[DATA FOR ANALYSIS]
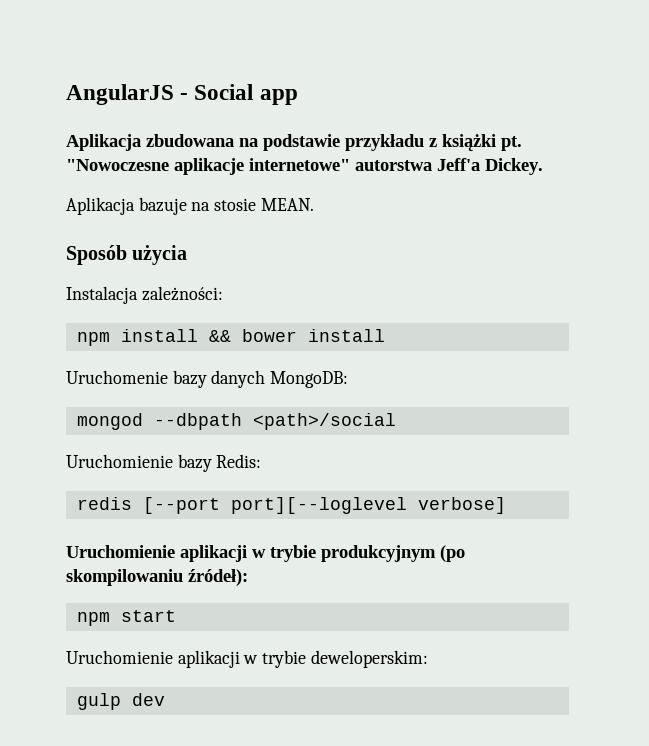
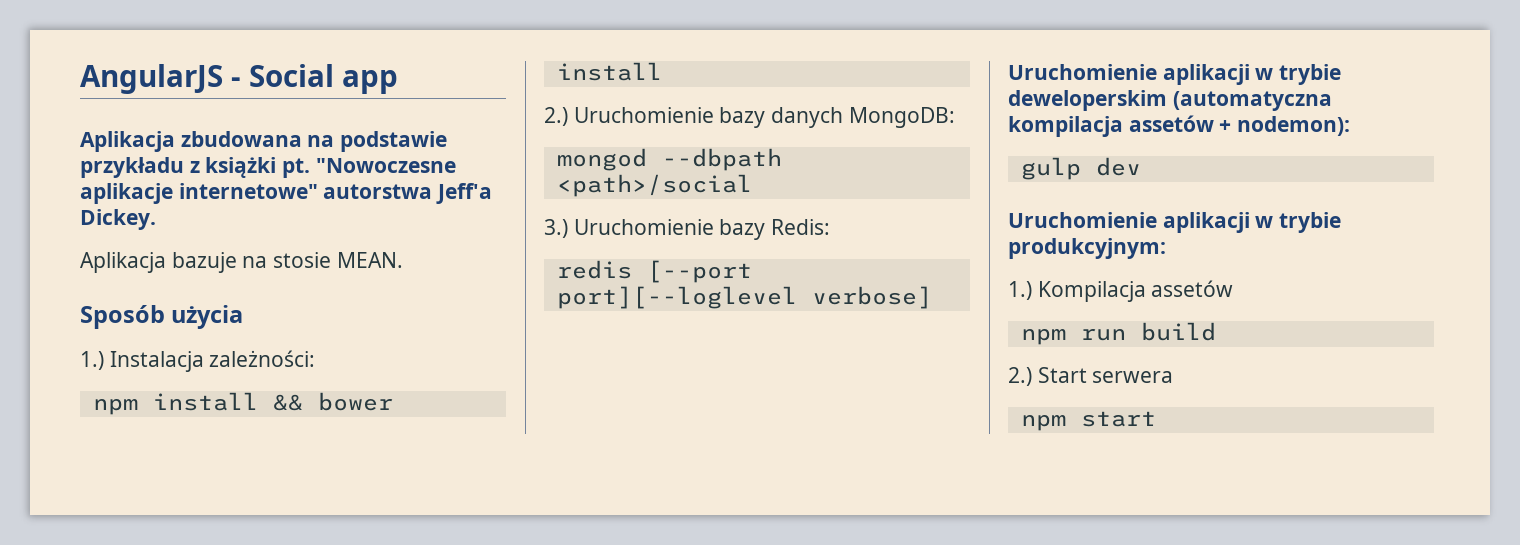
- Instalacja zależności:
+ 1.) Instalacja zależności:
- Uruchomenie bazy danych MongoDB:
+ 2.) Uruchomienie bazy danych MongoDB:
- Uruchomienie bazy Redis:
+ 3.) Uruchomienie bazy Redis:
- Uruchomienie aplikacji w trybie produkcyjnym (po skompilowaniu źródeł):
+ Uruchomienie aplikacji w trybie deweloperskim (automatyczna kompilacja assetów + nodemon):
+ gulp dev
+ Uruchomienie aplikacji w trybie produkcyjnym:
+ 1.) Kompilacja assetów
+ npm run build
+ 2.) Start serwera
  npm start
- Uruchomienie aplikacji w trybie deweloperskim:
- gulp dev

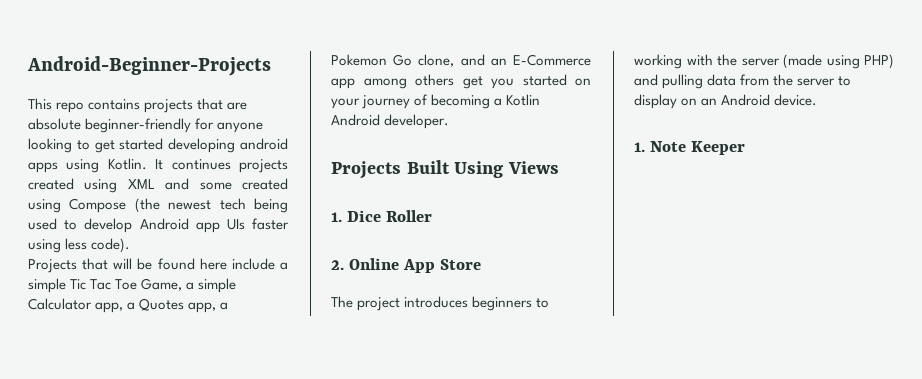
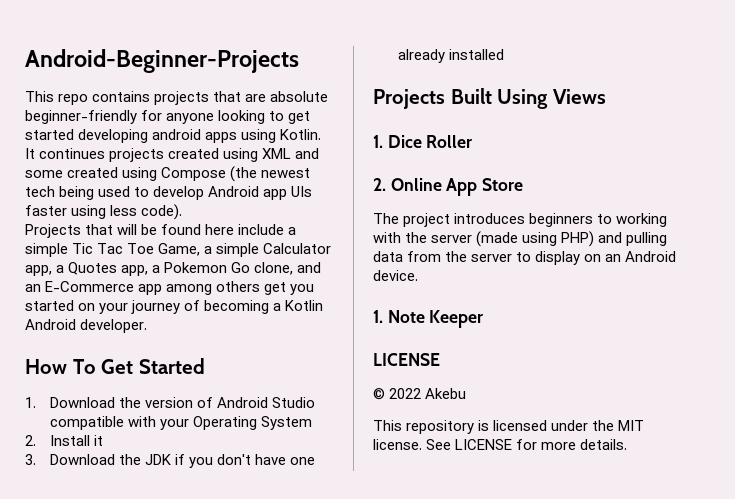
+ How To Get Started
+ 1. Download the version of Android Studio compatible with your Operating System
+ 2. Install it
+ 3. Download the JDK if you don't have one already installed
  1. Note Keeper
+ LICENSE
+ © 2022 Akebu
+ This repository is licensed under the MIT license. See LICENSE for more details.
[/DATA FOR ANALYSIS]
== WORK ITEM ==
The records must be restated word for word, apart from any images.

== WRITTEN ANSWER ==
- Instalacja zależności:
+ 1.) Instalacja zależności:
- Uruchomenie bazy danych MongoDB:
+ 2.) Uruchomienie bazy danych MongoDB:
- Uruchomienie bazy Redis:
+ 3.) Uruchomienie bazy Redis:
- Uruchomienie aplikacji w trybie produkcyjnym (po skompilowaniu źródeł):
+ Uruchomienie aplikacji w trybie deweloperskim (automatyczna kompilacja assetów + nodemon):
+ gulp dev
+ Uruchomienie aplikacji w trybie produkcyjnym:
+ 1.) Kompilacja assetów
+ npm run build
+ 2.) Start serwera
  npm start
- Uruchomienie aplikacji w trybie deweloperskim:
- gulp dev

+ How To Get Started
+ 1. Download the version of Android Studio compatible with your Operating System
+ 2. Install it
+ 3. Download the JDK if you don't have one already installed
  1. Note Keeper
+ LICENSE
+ © 2022 Akebu
+ This repository is licensed under the MIT license. See LICENSE for more details.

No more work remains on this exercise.